Speaking to Newstalk radio on Tuesday, Health Service Executive (HSE) chief executive Paul Reid said some hospitals were experiencing daily shortages of up to 300 employees and priority should be given to emergency care . A spokeswoman for the HSE said many hospitals are already doing this and have “cut back on elective and outpatient care.”
The Irish Organization of Nurses and Midwives (INMO) had previously called for cuts in elective services, citing an “exhausted nursing workforce with high levels of burnout” and the cancellation of leave to fill lists .
Transportation has also been affected in some areas as fewer people arrive at work. The National Transport Authority (NTA) said that although there is “no immediate cause for concern for most services,” operators are experiencing an increased absence rate of between 5 and 10 percent due to of Covid and other diseases.
Some services have been canceled as a direct result of the Covid. Irish Rail said a small number of routes would be reduced during the week, with the normal daily rate of around 670 trains in circulation being reduced to 650.
Bus operators have advised users to watch for updates to the service. Dublin Bus said while it was operating its full schedule some disruption resulted from “higher than usual employee absence levels due to Covid-19”.
Bus Éireann said it was “experiencing minor disruption due to Covid-related absences” and is prioritizing services at its 17 depots to reduce it.

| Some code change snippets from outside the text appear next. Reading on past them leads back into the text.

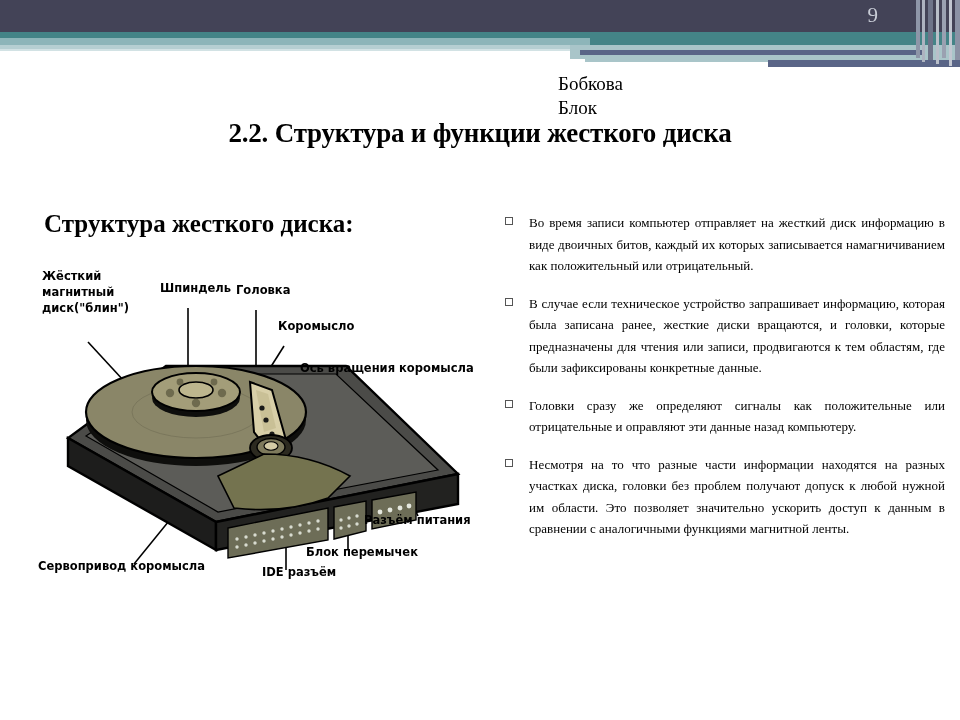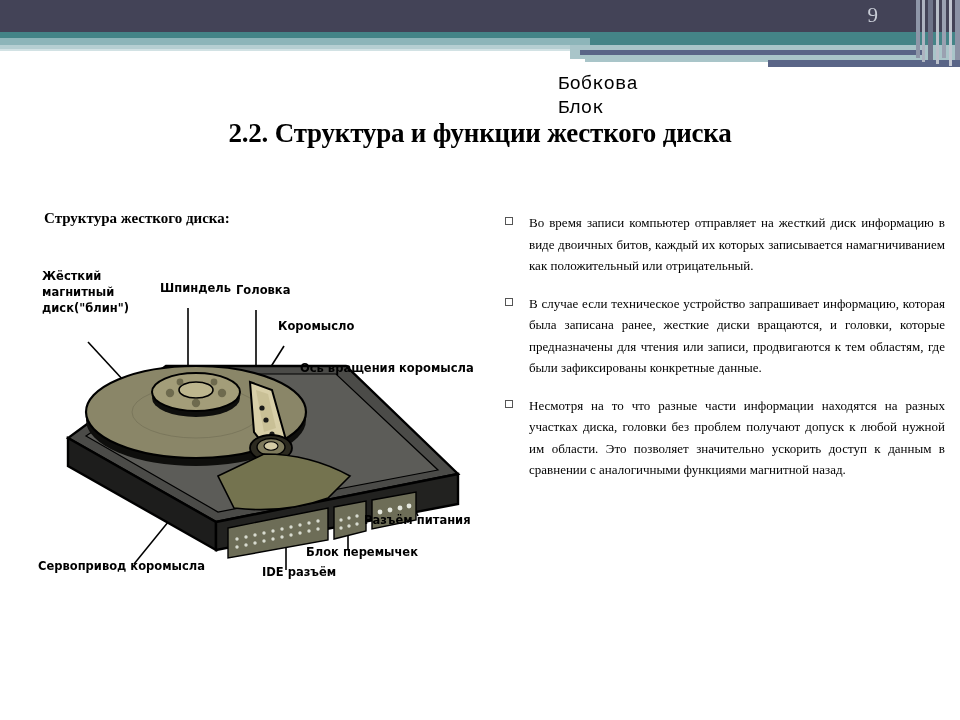--- a/index.html
+++ b/index.html
@@ -70,36 +70,36 @@
     position: absolute; right: 82px; top: 3px;
     font-size: 21px; color: #c8ccd6;
     font-family: "Liberation Serif", serif;
   }
 
   
   .author {
     position: absolute; left: 558px; top: 72px;
     width: 200px;
     font-size: 19px; line-height: 24px;
-    font-family: Liberation Mono, monospace;
+    font-family: Liberation Serif, serif;
   }
 
   
   .title {
     position: absolute; left: 0; top: 118px; width: 960px;
     text-align: center;
     font-size: 27px; font-weight: bold;
     font-family: "Liberation Serif", serif;
     letter-spacing: -0.2px;
   }
 
   
   .subtitle {
     position: absolute; left: 44px; top: 210px;
-    font-size: 15px; font-weight: bold;
+    font-size: 25px; font-weight: bold;
     font-family: "Liberation Serif", serif;
   }
 
   
   .diagram {
     position: absolute; left: 28px; top: 262px;
     width: 460px; height: 340px;
   }
   .diagram svg { display: block; }
 
@@ -312,19 +312,23 @@
   <div class="bullet-row">
     <div class="bullet-mark"><span></span></div>
     <div class="bullet-text">Во время записи компьютер отправляет на жесткий диск информацию в виде двоичных битов, каждый их которых записывается намагничиванием как положительный или отрицательный.</div>
   </div>
 
   <div class="bullet-row">
     <div class="bullet-mark"><span></span></div>
     <div class="bullet-text">В случае если техническое устройство запрашивает информацию, которая была записана ранее, жесткие диски вращаются, и головки, которые предназначены для чтения или записи, продвигаются к тем областям, где были зафиксированы конкретные данные.</div>
   </div>
 
-
   <div class="bullet-row">
     <div class="bullet-mark"><span></span></div>
-    <div class="bullet-text">Несмотря на то что разные части информации находятся на разных участках диска, головки без проблем получают допуск к любой нужной им области. Это позволяет значительно ускорить доступ к данным в сравнении с аналогичными функциями магнитной назад.</div>
+    <div class="bullet-text">Головки сразу же определяют сигналы как положительные или отрицательные и оправляют эти данные назад компьютеру.</div>
   </div>
 
+  <div class="bullet-row">
+    <div class="bullet-mark"><span></span></div>
+    <div class="bullet-text">Несмотря на то что разные части информации находятся на разных участках диска, головки без проблем получают допуск к любой нужной им области. Это позволяет значительно ускорить доступ к данным в сравнении с аналогичными функциями магнитной ленты.</div>
+  </div>
+
 </div>
 
 </body></html>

On Tuesday, An Post had to close 10 post offices, or just over 1% of its 920 agencies, because of the Covid.
“It will be different tomorrow as some will reopen and others may close,” an An Post spokeswoman said, adding that the service was doing well despite the difficulties.
“We are a good barometer of the country and we certainly see people coming out because of [being] close contacts absolutely everywhere.
Case study: How a business closed temporarily after staff became close contacts
When two staff members told their boss they were close contacts for Covid-19, it sparked a series of decisions and actions that would see a business shut down for 10 days over Christmas and cancel hundreds of reservations.
“It was just a matter of protecting everyone, getting them out and shutting it down,” said Simon O’Connell, owner of the eponymous O’Connell’s pub in Howth which should have entered a period of relatively busy seasonal trading. .
While he acted swiftly and decisively – with a combination of staff safety and damage limitation in mind – his experience illustrates the confusion and chaos that can envelop businesses in the maelstrom of the pandemic.
“The week leading up to the 25th has been very quiet this year because everyone was just terrified of catching Covid and not being able to meet their parents or family. So we lost that week; everyone lost this week.
Then, just as things could have worked out, O’Connell was told by two staff on December 27 that they had been identified as close contacts. Weighing the potential implications of positive tests, the safer option seemed to be the harsher.
On a leisurely lunch break as a handful of customers finished their meals, staff began the arduous task of canceling the next 10 days of phone and email reservations – up to 1,300 covers (not to mention meetings).
“The two girls had gone home and technically we could have continued to exchange because no one else was in close contact at the time,” O’Connell said. “[But] it would come back to you. If you keep trading and everyone turns out positive you are going to look terrible. And that’s not the right thing to do; you have to keep everyone safe.
PCR tests confirmed that all other staff were Covid-free. However, staffing levels are such that even missing two can make running a busy restaurant unsustainable.
“When there are restrictions in place [and] you take out one or two staff, it really knocks you out because there are so many more procedures now than there would have been two years ago.